Give the lines below again, exactly as they stand, and leave out the images.

[Web page edit records]
╔══
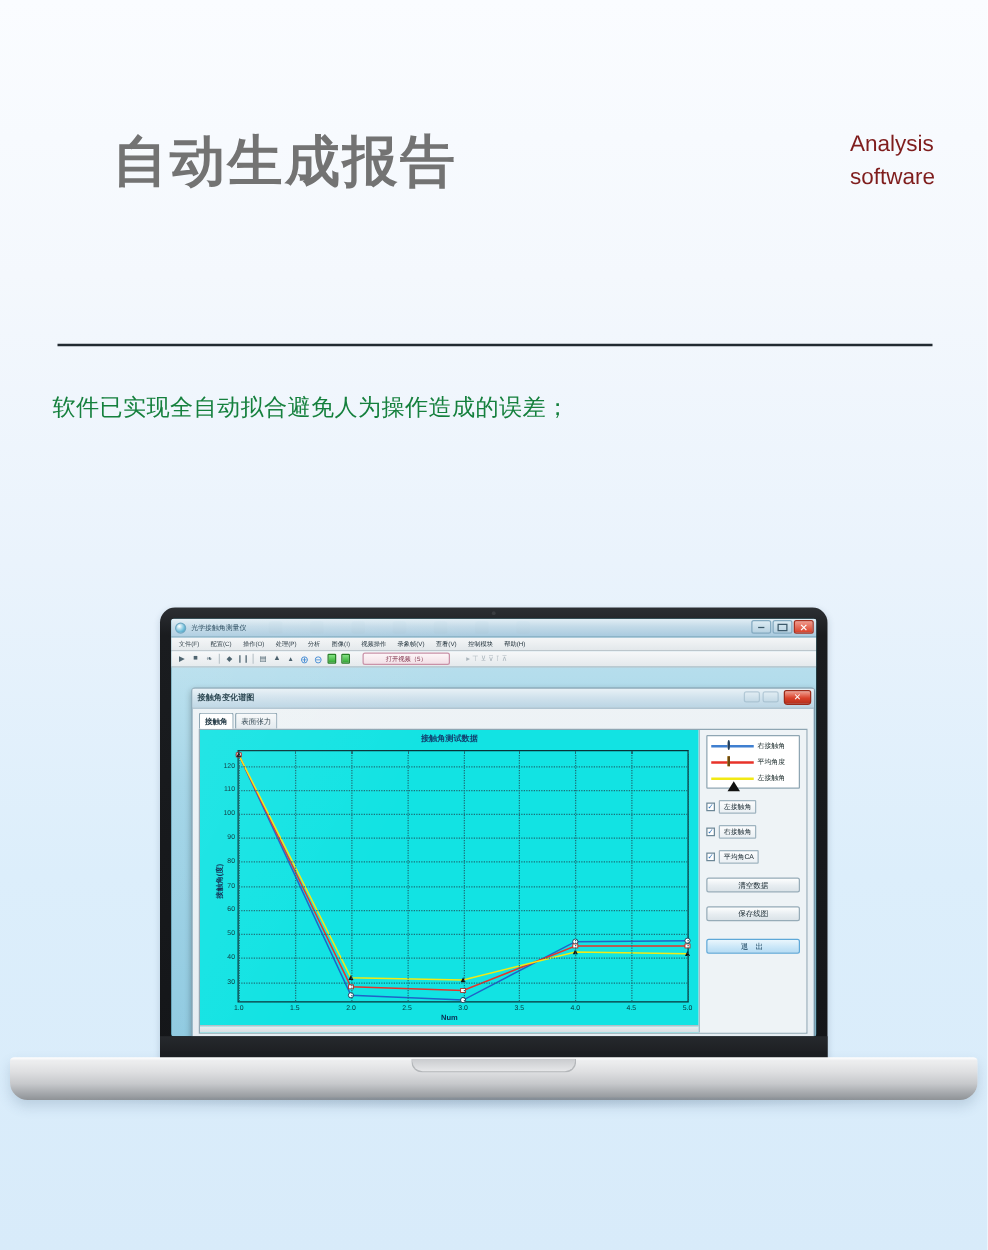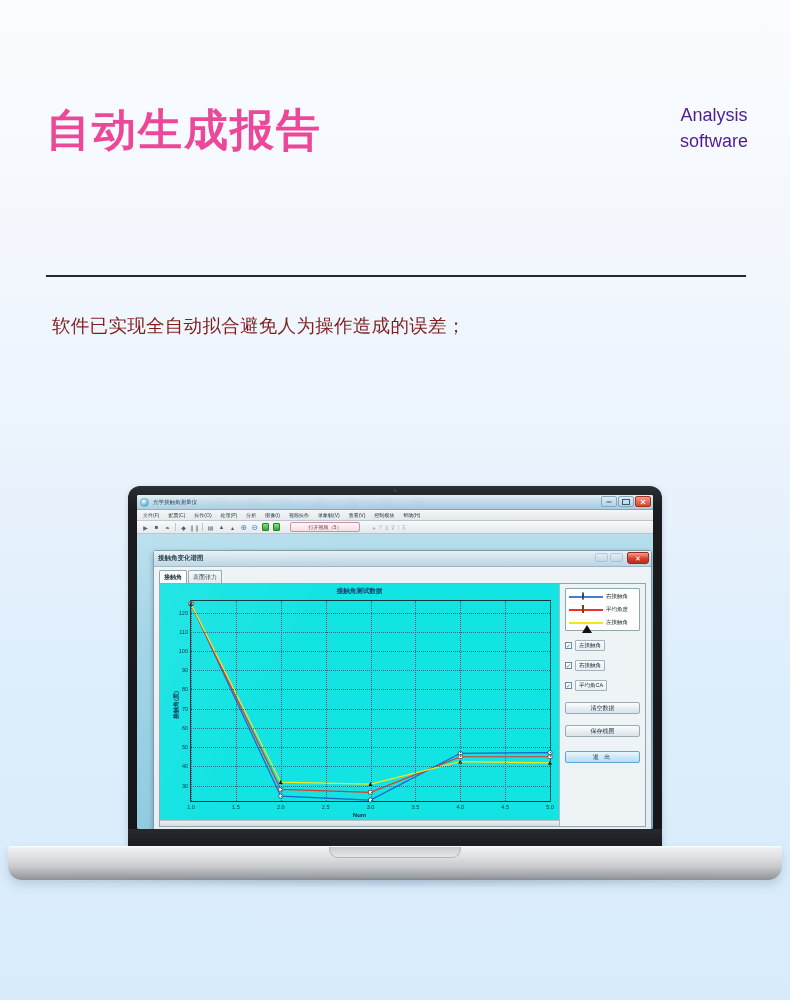--- a/index.html
+++ b/index.html
@@ -14,36 +14,36 @@
   }
 
   
   .hero { position: absolute; left: 0; top: 0; width: 790px; }
   .hero-title {
     position: absolute; left: 46px; top: 98px;
     font-size: 44px; font-weight: bold; letter-spacing: 2px;
     line-height: 64px; color: #1565a8;
   }
   .hero-title .l1 { color: #1c64a5; display: block; }
-  .hero-title .l2 { color: #ec4899; display: block; }
+  .hero-title .l2 { color: #737373; display: block; margin-left: 44px; }
 
   .hero-en {
     position: absolute; right: 42px; top: 102px;
-    text-align: center; color: #4c1d95;
+    text-align: left; color: #7f1d1d;
     font-size: 18px; line-height: 26px; font-weight: normal;
   }
 
   .divider {
     position: absolute; left: 46px; top: 275px;
     width: 700px; height: 2px; background: #222a31;
   }
 
   .hero-desc {
-    position: absolute; left: 52px; top: 310px;
-    color: #7f1d1d; font-size: 18.5px; line-height: 32px;
+    position: absolute; left: 42px; top: 310px;
+    color: #15803d; font-size: 18.5px; line-height: 32px;
     letter-spacing: 0.3px;
   }
   .hero-desc div { white-space: nowrap; }
 
   
   .laptop { position: absolute; left: 0; top: 486px; width: 790px; height: 400px; }
 
   .lid {
     position: absolute; left: 128px; top: 0;
     width: 534px; height: 365px;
╚══
▸ **Answer box**:
--- a/index.html
+++ b/index.html
@@ -14,36 +14,36 @@
   }
 
   
   .hero { position: absolute; left: 0; top: 0; width: 790px; }
   .hero-title {
     position: absolute; left: 46px; top: 98px;
     font-size: 44px; font-weight: bold; letter-spacing: 2px;
     line-height: 64px; color: #1565a8;
   }
   .hero-title .l1 { color: #1c64a5; display: block; }
-  .hero-title .l2 { color: #ec4899; display: block; }
+  .hero-title .l2 { color: #737373; display: block; margin-left: 44px; }
 
   .hero-en {
     position: absolute; right: 42px; top: 102px;
-    text-align: center; color: #4c1d95;
+    text-align: left; color: #7f1d1d;
     font-size: 18px; line-height: 26px; font-weight: normal;
   }
 
   .divider {
     position: absolute; left: 46px; top: 275px;
     width: 700px; height: 2px; background: #222a31;
   }
 
   .hero-desc {
-    position: absolute; left: 52px; top: 310px;
-    color: #7f1d1d; font-size: 18.5px; line-height: 32px;
+    position: absolute; left: 42px; top: 310px;
+    color: #15803d; font-size: 18.5px; line-height: 32px;
     letter-spacing: 0.3px;
   }
   .hero-desc div { white-space: nowrap; }
 
   
   .laptop { position: absolute; left: 0; top: 486px; width: 790px; height: 400px; }
 
   .lid {
     position: absolute; left: 128px; top: 0;
     width: 534px; height: 365px;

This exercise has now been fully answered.